Do the cameras work? Yep. I managed to get them working with guvcview, a Linux webcam program. That software can select the resolution and frame rate and can make snapshots and video recordings. If I run two instances of guvcview, I can run both cameras at the same time. There are some difficulties: if I leave the preview windows for the two cameras live on my desktop while recording, the load on my poor laptop prevents it from processing all the frames. But minimizing those preview windows solves the problem. I also learned that guvcview needs to be restarted every time you change resolution, frame rate, or output format. The software doesn't suggest that this is necessary, but I couldn't get it to take effect without restarting the program. Once you know that, it's no problem.

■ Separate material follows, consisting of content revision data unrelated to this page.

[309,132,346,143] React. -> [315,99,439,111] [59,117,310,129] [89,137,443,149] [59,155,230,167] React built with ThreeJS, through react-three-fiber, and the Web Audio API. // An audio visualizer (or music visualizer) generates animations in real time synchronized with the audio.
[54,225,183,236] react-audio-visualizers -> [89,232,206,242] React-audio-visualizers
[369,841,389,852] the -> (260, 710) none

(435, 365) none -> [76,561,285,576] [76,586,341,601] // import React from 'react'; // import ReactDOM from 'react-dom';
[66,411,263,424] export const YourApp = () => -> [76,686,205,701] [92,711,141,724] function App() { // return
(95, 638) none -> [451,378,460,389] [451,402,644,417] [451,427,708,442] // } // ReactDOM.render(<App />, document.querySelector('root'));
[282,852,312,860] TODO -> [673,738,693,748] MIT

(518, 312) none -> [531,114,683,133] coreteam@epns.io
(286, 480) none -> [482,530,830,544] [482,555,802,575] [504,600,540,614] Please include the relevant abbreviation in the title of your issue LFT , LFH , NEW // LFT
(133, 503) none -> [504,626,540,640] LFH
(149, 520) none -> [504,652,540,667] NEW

I even got them to work with OpenCV directly with their calibration program. However, for the most part, it has been easier for my current work to just record two video files and work from those.

Camera Synchronization

One of the downsides of these cameras is that there is no synchronization of the frames between the two eyes. They take 125 frames per second, but that means they could be offset from each other as much as 4ms (i.e. half of 1000ms/125). So far I haven't found a sure way to determine the offset. Mr. W believes that once you know the offset, you can just interpolate the latest frame with its predecessor to match up with the latest from from the opposite eye. Maybe. Sounds pretty noisy to me, and we're already starting with a lack of accuracy from our low resolution.

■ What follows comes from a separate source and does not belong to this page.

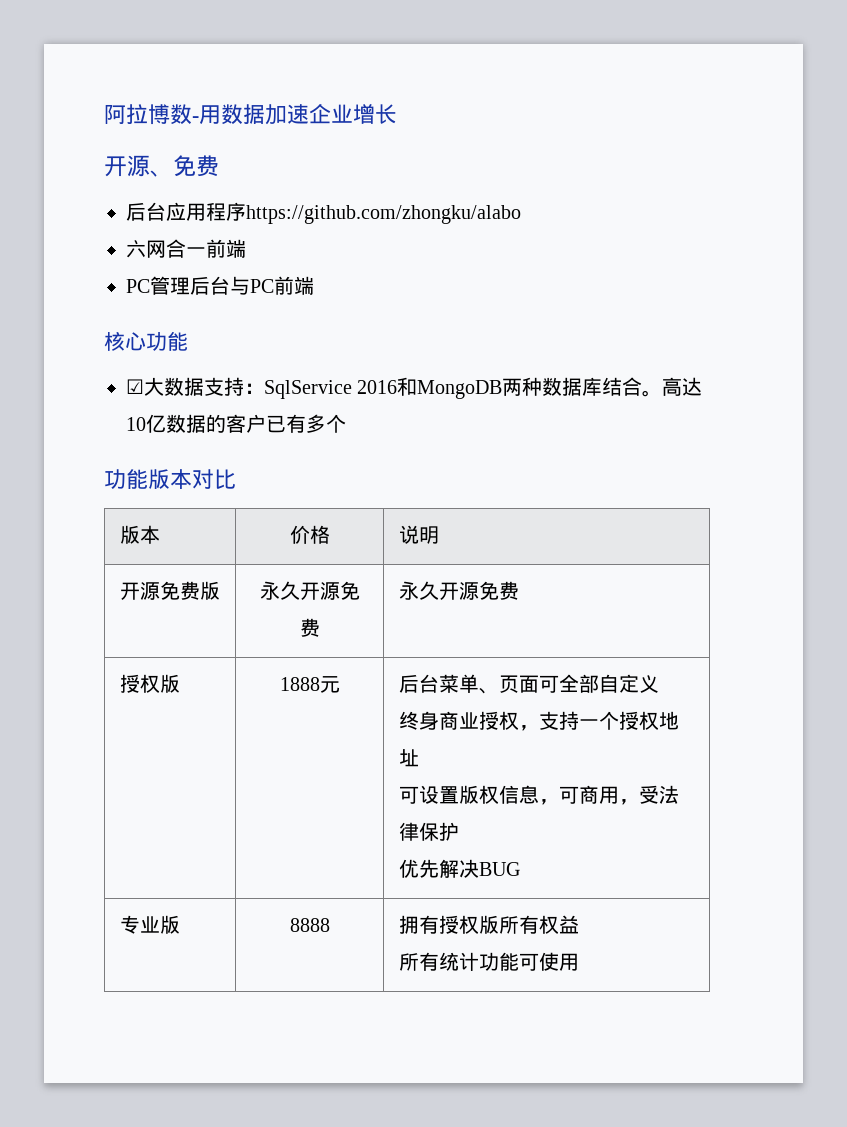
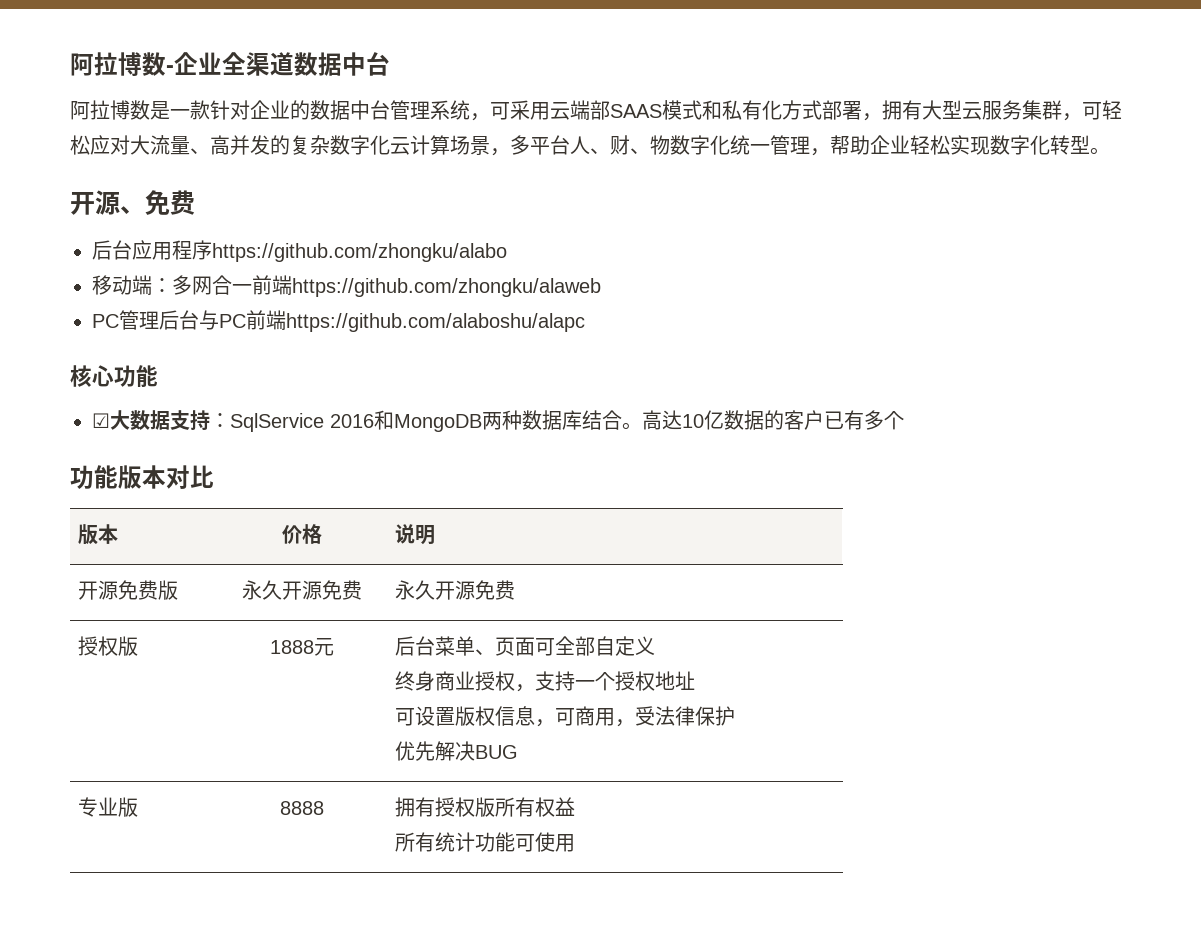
[199,104,397,125] 用数据加速企业增长 -> [174,52,390,76] [70,100,1122,121] [70,135,1110,156] 企业全渠道数据中台 // 阿拉博数是一款针对企业的数据中台管理系统，可采用云端部SAAS模式和私有化方式部署，拥有大型云服务集群，可轻松应对大流量、高并发的复杂数字化云计算场景，多平台人、财、物数字化统一管理，帮助企业轻松实现数字化转型。
[126,240,146,258] 六 -> [92,275,192,295] 移动端：多
(246, 248) none -> [292,278,601,297] https://github.com/zhongku/alaweb
(314, 285) none -> [286,313,585,332] https://github.com/alaboshu/alapc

Even that requires knowing the offset between the cameras to calculate the interpolation. It's possible we could do that in software -- like maybe I can get the time the frame arrived at the computer. So far I've only seen "pull" commands to get the most recent frame, which is not conducive to knowing the time that frame arrived. I fear that would mean hacking the driver. Or it's possible we could do that with hardware -- like a sync-calibration thingy that moves at a steady speed against a yard stick. I can imagine a motor spinning a clock hand at a high speed. As long as it moves at a constant speed around the clock face, we could use the hour markings to measure its progress (which might mean making the clock hand point in both directions to negate gravity during the spinning). But it wold have to be faster than a second hand. Ideally, I think it would pass a marking every 8ms or less... so that's 625 rpm instead of 1 rpm.

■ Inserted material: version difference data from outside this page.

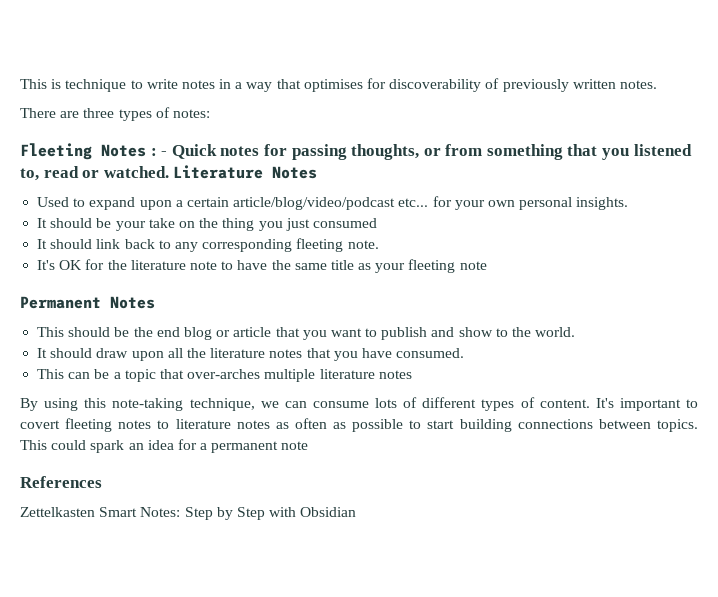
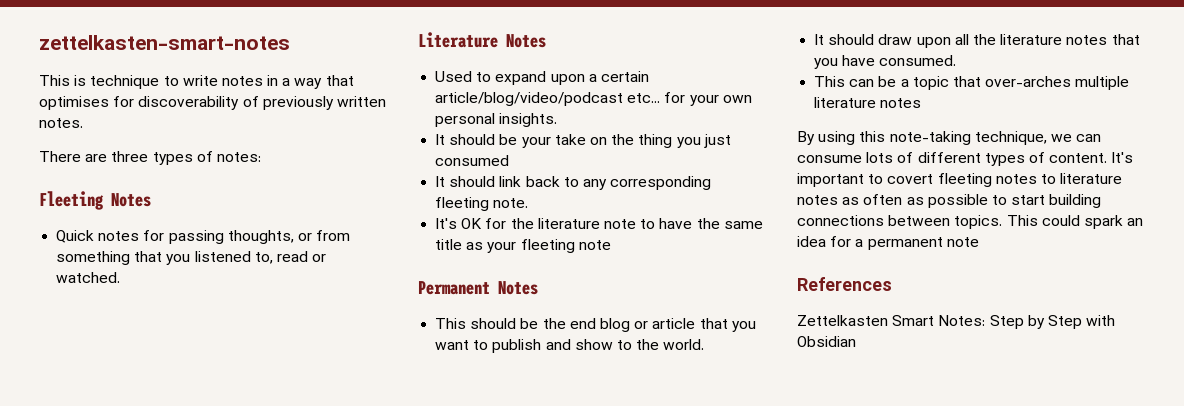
(20, 84) none -> [39,35,290,50] zettelkasten-smart-notes //
[150,148,168,156] : - -> (151, 200) //
(169, 172) none -> (121, 277) //

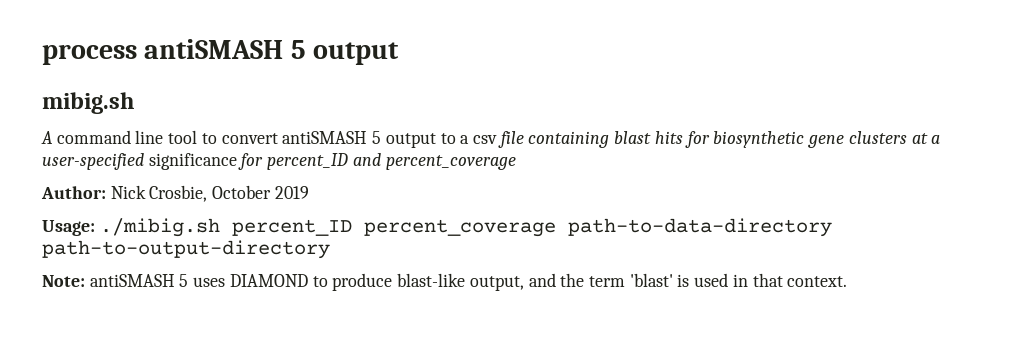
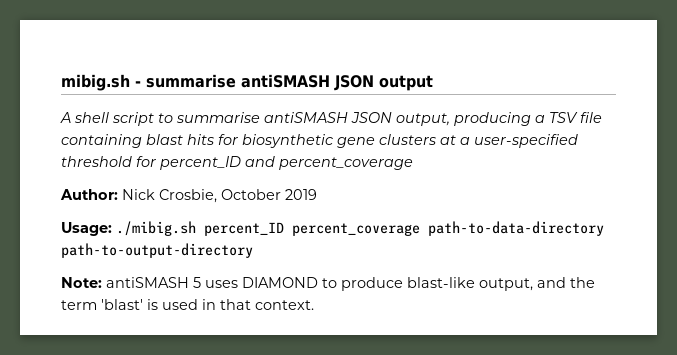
[42,39,400,65] [42,92,134,114] process antiSMASH 5 output // mibig.sh -> [61,74,433,91] mibig.sh - summarise antiSMASH JSON output
[56,130,497,148] command line tool to convert antiSMASH 5 output to a csv -> [74,112,578,126] shell script to summarise antiSMASH JSON output, producing a TSV
[148,153,237,170] significance -> [61,156,132,167] threshold

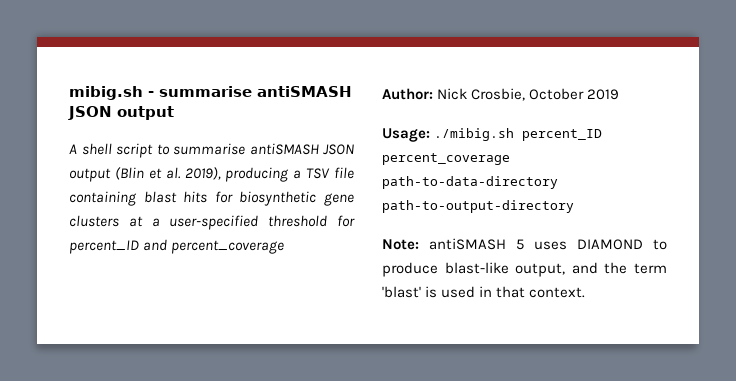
[396,113,450,126] output, -> [69,167,221,182] output (Blin et al. 2019),

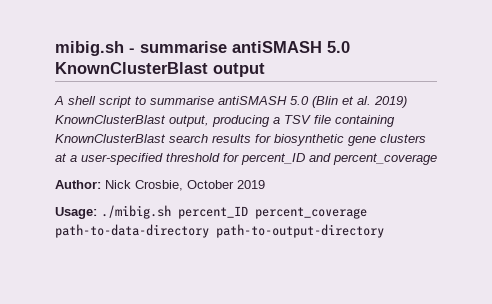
[68,106,112,120] JSON -> [327,41,350,53] [55,62,208,74] 5.0 KnownClusterBlast
[323,144,354,155] [69,168,111,182] JSON output -> [290,96,309,105] 5.0
[184,167,221,180] 2019), -> [374,96,407,108] [55,115,209,127] 2019) KnownClusterBlast output,
[143,191,208,203] blast hits -> [55,134,251,143] KnownClusterBlast search results
[382,238,667,250] [382,262,667,277] [382,286,586,298] // Note: antiSMASH 5 uses DIAMOND to produce blast-like output, and the term 'blast' is used in that context. -> (384, 231) none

Actually, there is another way, if I want to get fancy. There are some instructions online for how to hack the electronics to make one camera drive the frame rate of the other camera. It might be easy. But more likely it will end badly. For instance, it requires some very fine soldering skills, and we've seen how my soldering is sub-optimal in a previous post.

Accessories

I bought two cheap tripods to stick these cameras onto. However the cameras aren't designed for tripods, so don't have the normal mounting hole. I've been taping them to the tripod, which is working well enough. (Side note: these tripods are horrible. They look nice, are tall, sturdy, and made of light aluminum. But the adjustment screws leave way too much play after they are tightened, making them useless for preserving the orientation of the camera between sessions. But they're good enough to hold the camera off the ground.

Having introduced these cameras, I'll save my tales of woe for another post. There is indeed more to say here, and there is some minor progress on the building-the-robot front as well.